System Center Configuration Manager 2007 can be configured to work with the Windows Server 2008 R2 Network Policy Server to restrict network access to computers that do not meet specified requirements, for example, when installing required security updates. System Center Configuration Manager 2007 can also be configured to perform automatic client remediation, removing unapproved software from clients and installing applications to meet the organization’s software configuration policies.
System Center Configuration Manager 2007 is an agent-based solution, and you must install the agent software on client computers before they can be managed. You can do this automatically for client computers that are members of the same Active Directory forest as the System Center Configuration Manager 2007 server.
System Center Configuration Manager 2007 is deployed on a per-site basis. System Center Configuration Manager 2007 sites can be the same as Active Directory sites or can be independent of the Active Directory structure, so it is important to understand that the same term can be used differently, depending on whether it relates to System Center Configuration Manager 2007 or to AD DS. System Center Configuration Manager 2007 sites have the following properties:
Primary site A primary site always stores the System Center Configuration Manager 2007 data for itself and for all sites below it in a System Center Configuration Manager hierarchy using a SQL Server database. This database is typically located on the same local area network as the initial System Center Configuration Manager 2007 server and is called the Configuration Manager 2007 site database. The first site in which System Center Configuration Manager 2007 is deployed is always a primary site.
Secondary site A secondary System Center Configuration Manager site has no local SQL Server database because all configuration data is stored in the database at the primary site. The secondary site is attached to the primary site and administered from the primary site. Secondary sites require no additional System Center Configuration Manager 2007 license and cannot have other sites below them in the hierarchy.
Parent sites Parent sites have other sites attached to them in a hierarchy.
Child sites Child sites are attached to sites above them in the hierarchy.
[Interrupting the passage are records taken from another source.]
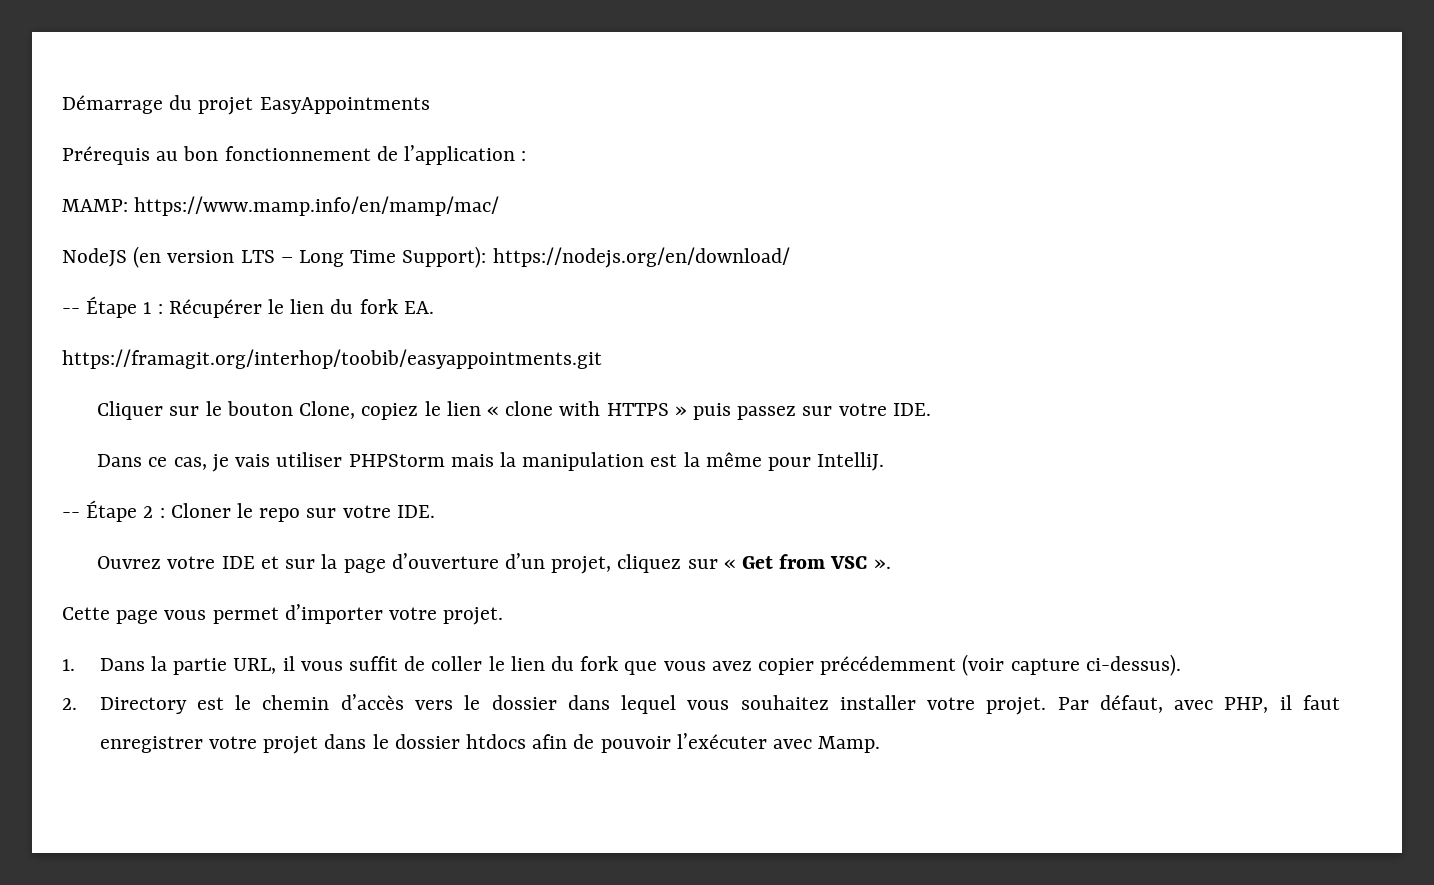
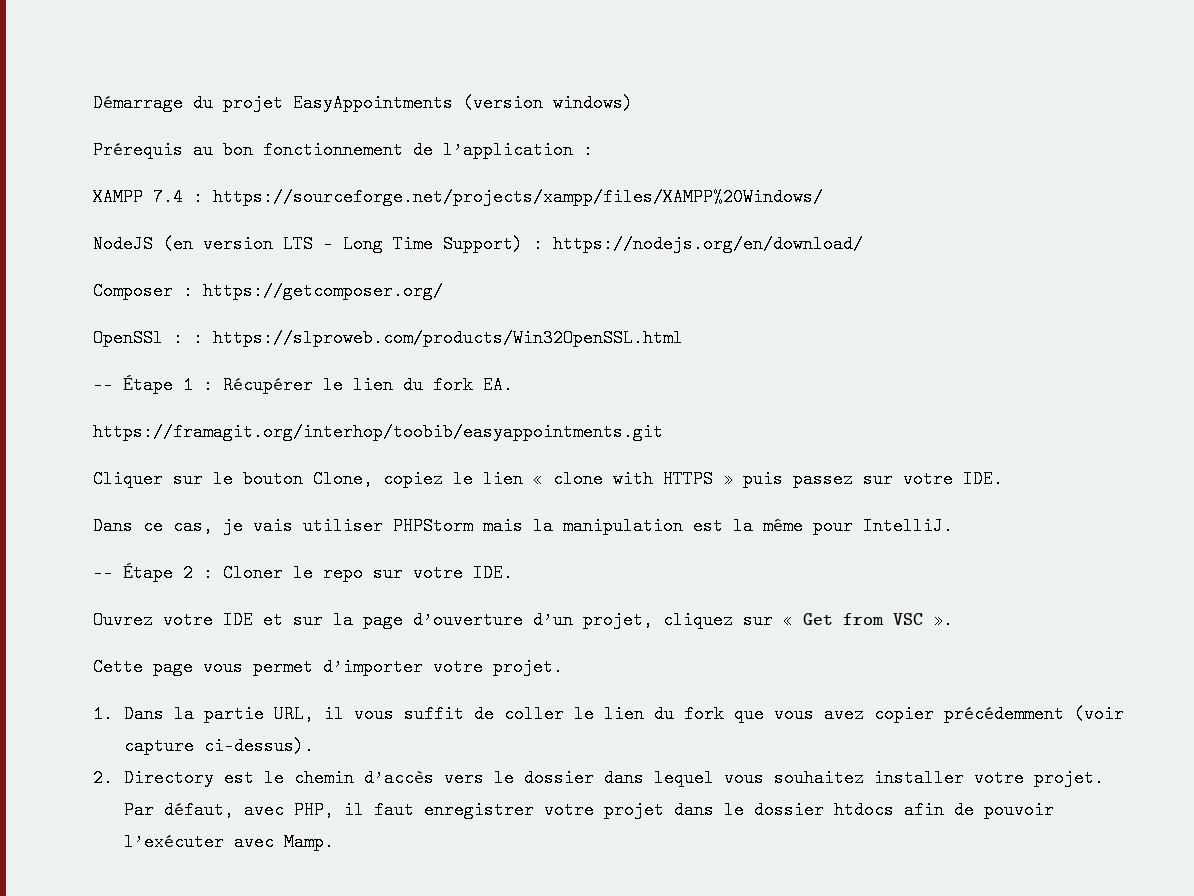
- Démarrage du projet EasyAppointments
+ Démarrage du projet EasyAppointments (version windows)
- MAMP: https://www.mamp.info/en/mamp/mac/
+ XAMPP 7.4 : https://sourceforge.net/projects/xampp/files/XAMPP%20Windows/
- NodeJS (en version LTS – Long Time Support): https://nodejs.org/en/download/
+ NodeJS (en version LTS – Long Time Support) : https://nodejs.org/en/download/
+ Composer : https://getcomposer.org/
+ OpenSSl : : https://slproweb.com/products/Win32OpenSSL.html

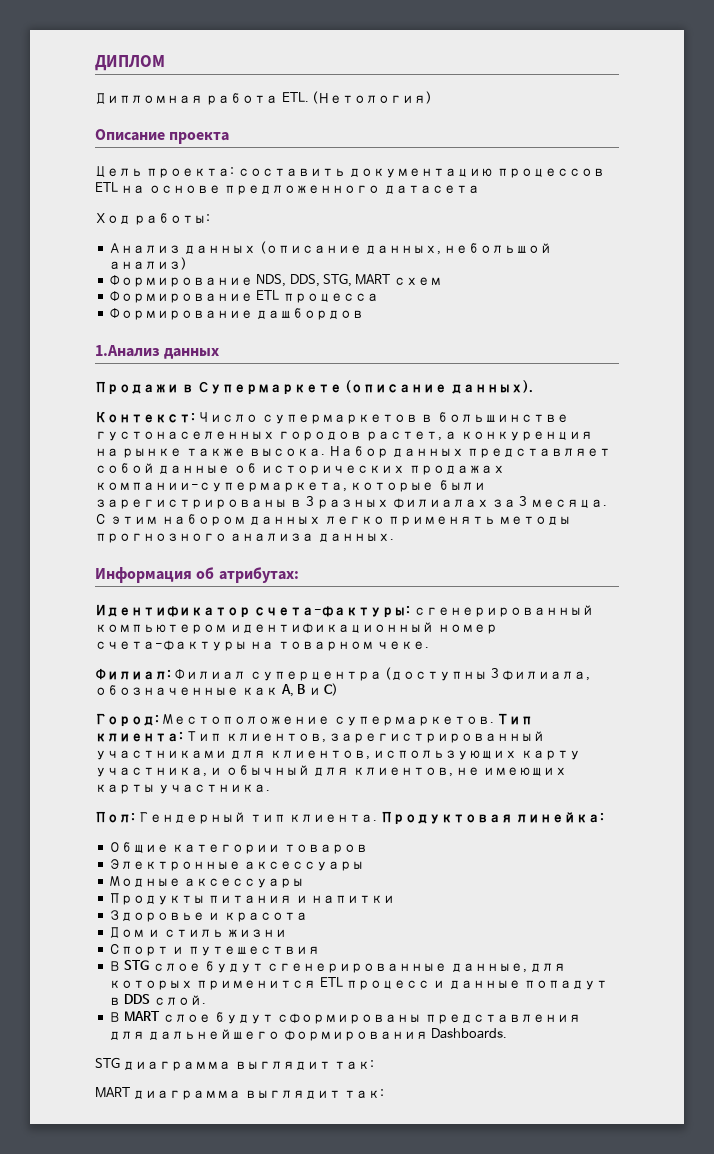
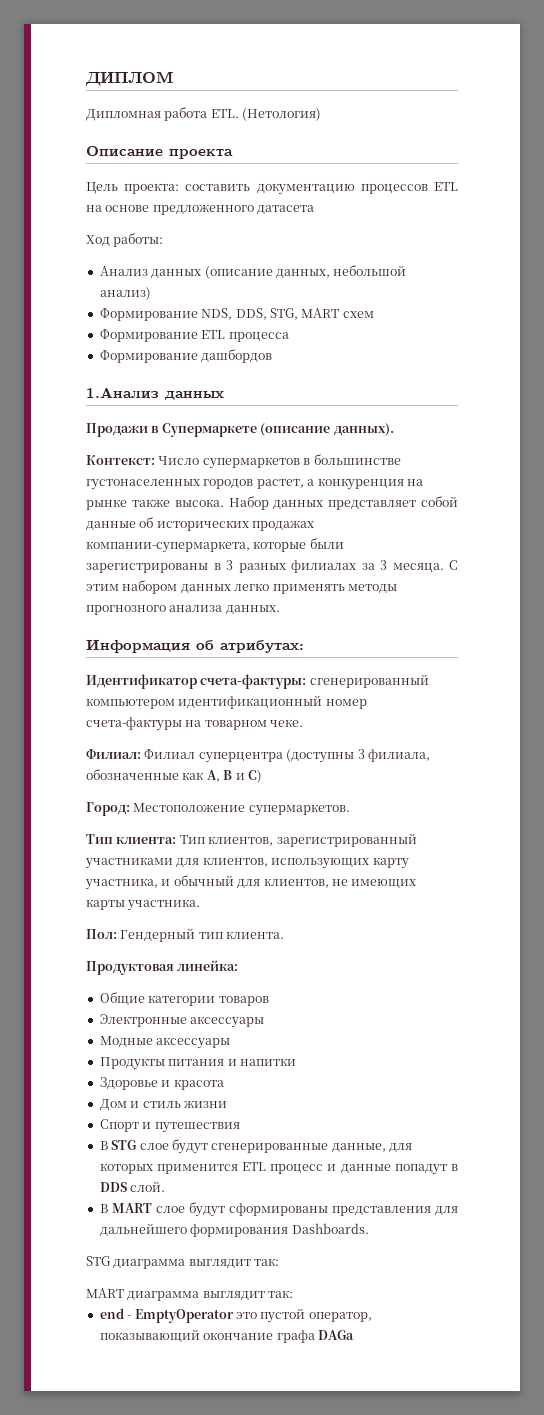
- Город: Местоположение супермаркетов. Тип клиента: Тип клиентов, зарегистрированный участниками для клиентов, использующих карту участника, и обычный для клиентов, не имеющих карты участника.
+ Город: Местоположение супермаркетов.
+ Тип клиента: Тип клиентов, зарегистрированный участниками для клиентов, использующих карту участника, и обычный для клиентов, не имеющих карты участника.
- Пол: Гендерный тип клиента. Продуктовая линейка:
+ Пол: Гендерный тип клиента.
+ Продуктовая линейка:
+ end - EmptyOperator это пустой оператор, показывающий окончание графа DAGа

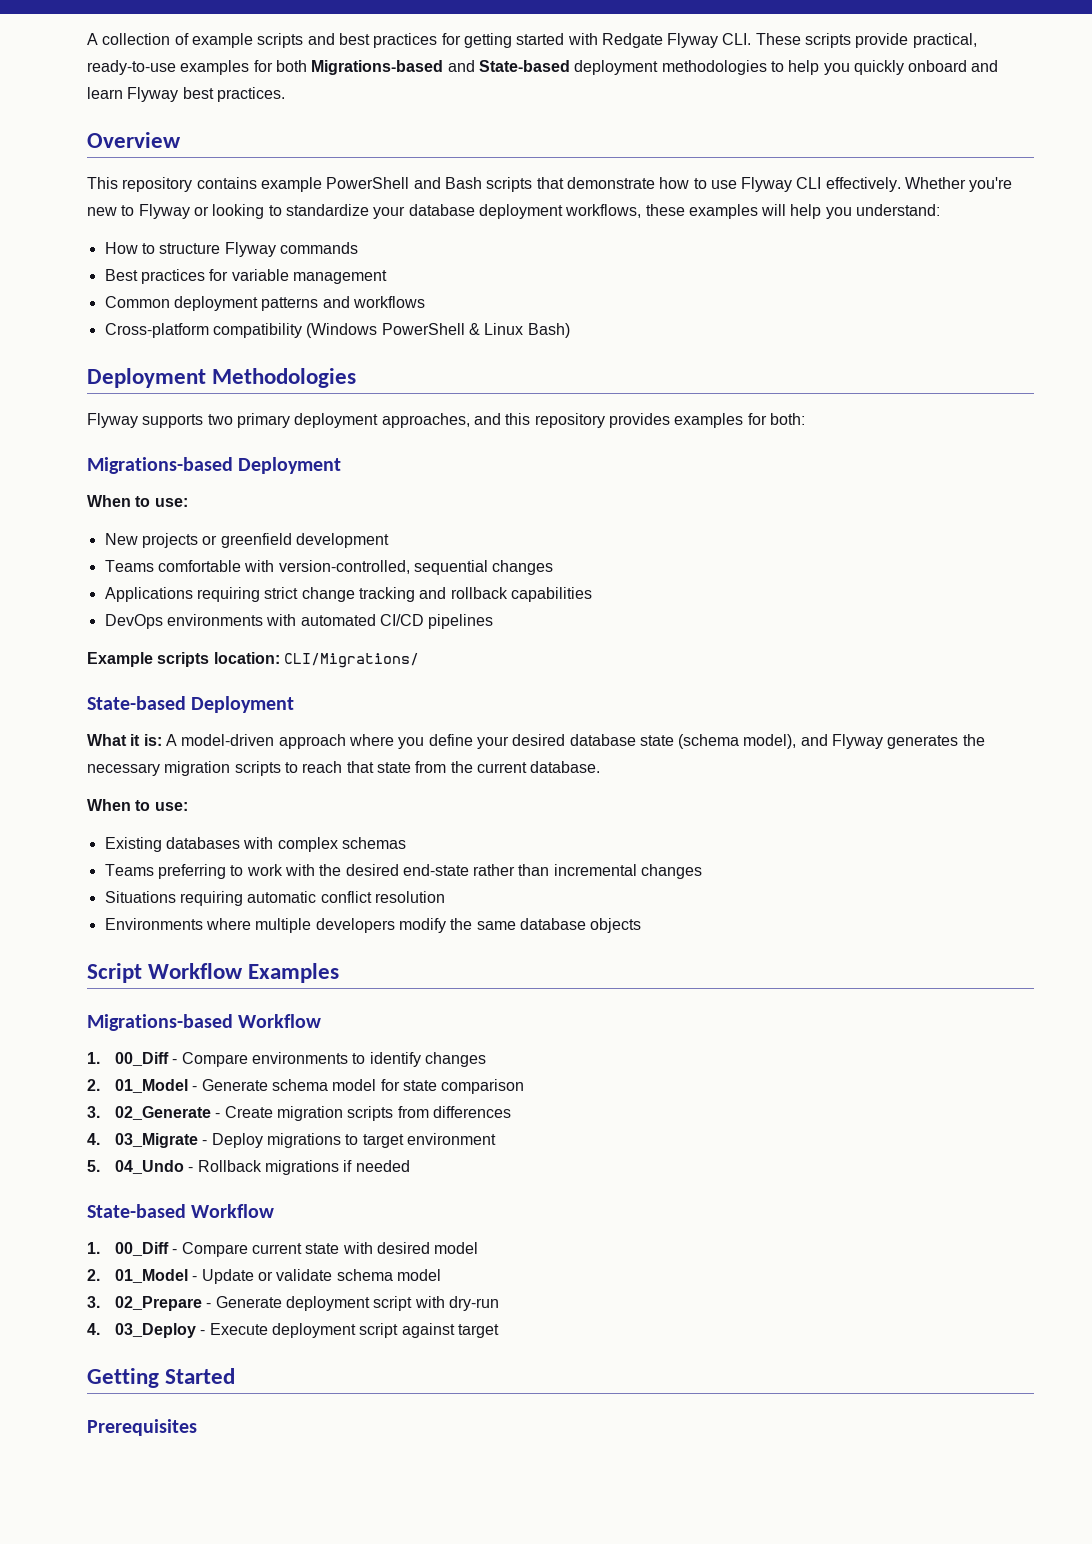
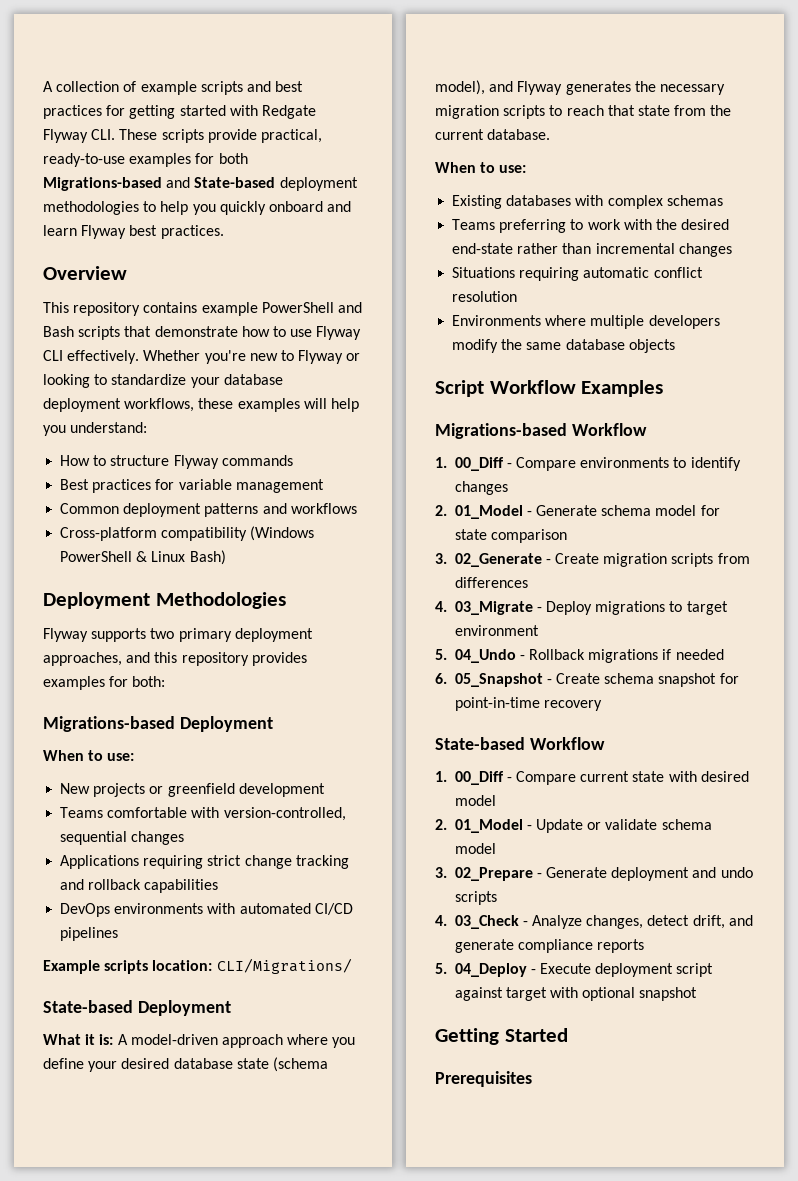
+ 6. 05_Snapshot - Create schema snapshot for point-in-time recovery
- 3. 02_Prepare - Generate deployment script with dry-run
- 4. 03_Deploy - Execute deployment script against target
+ 3. 02_Prepare - Generate deployment and undo scripts
+ 4. 03_Check - Analyze changes, detect drift, and generate compliance reports
+ 5. 04_Deploy - Execute deployment script against target with optional snapshot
A child site can be either a primary site or a secondary site.
Central site Central sites have no parent sites. These sites are sometimes called standalone sites.
System Center Configuration Manager 2007 Client Deployment
Before you can use System Center Configuration Manager 2007 to deploy an application to a computer on your network, the client computer must have the System Center Configuration Manager 2007 agent software installed. You can use a number of methods to deploy this software on computer systems in your network. Table 7-1 lists and briefly describes these methods.
Table 7-1. Methods of Deploying System Center Configuration Manager 2007 Client
Client push installation
Targets the agent to assigned resources
Software update point installation
Installs the agent by using the System Center Configuration Manager 2007 software updates feature
Group Policy installation
Installs the agent by using Group Policy
Logon script installation
Installs the agent by means of a logon script
Installs the agent manually
Installs upgrades to the agent software by using the software distribution feature in System Center Configuration Manager 2007
Prestages the agent installation as part of an operating system image
Deploying Applications with System Center Configuration Manager 2007
You can use the System Center Configuration Manager 2007 software distribution functionality to push applications and updates to client computers. It uses packages (for example, MSI packages) to deploy software applications. Within those packages, commands known as programs tell the client what executable file to run. A single package can contain multiple programs. Packages can also contain command lines to run files already present on the client. Advertisements specify which clients receive the program and the package. The distribution of applications using System Center Configuration Manager 2007 involves creating the software distribution package, creating programs to be included in the package, selecting package distribution points, and then creating an advertisement for a program.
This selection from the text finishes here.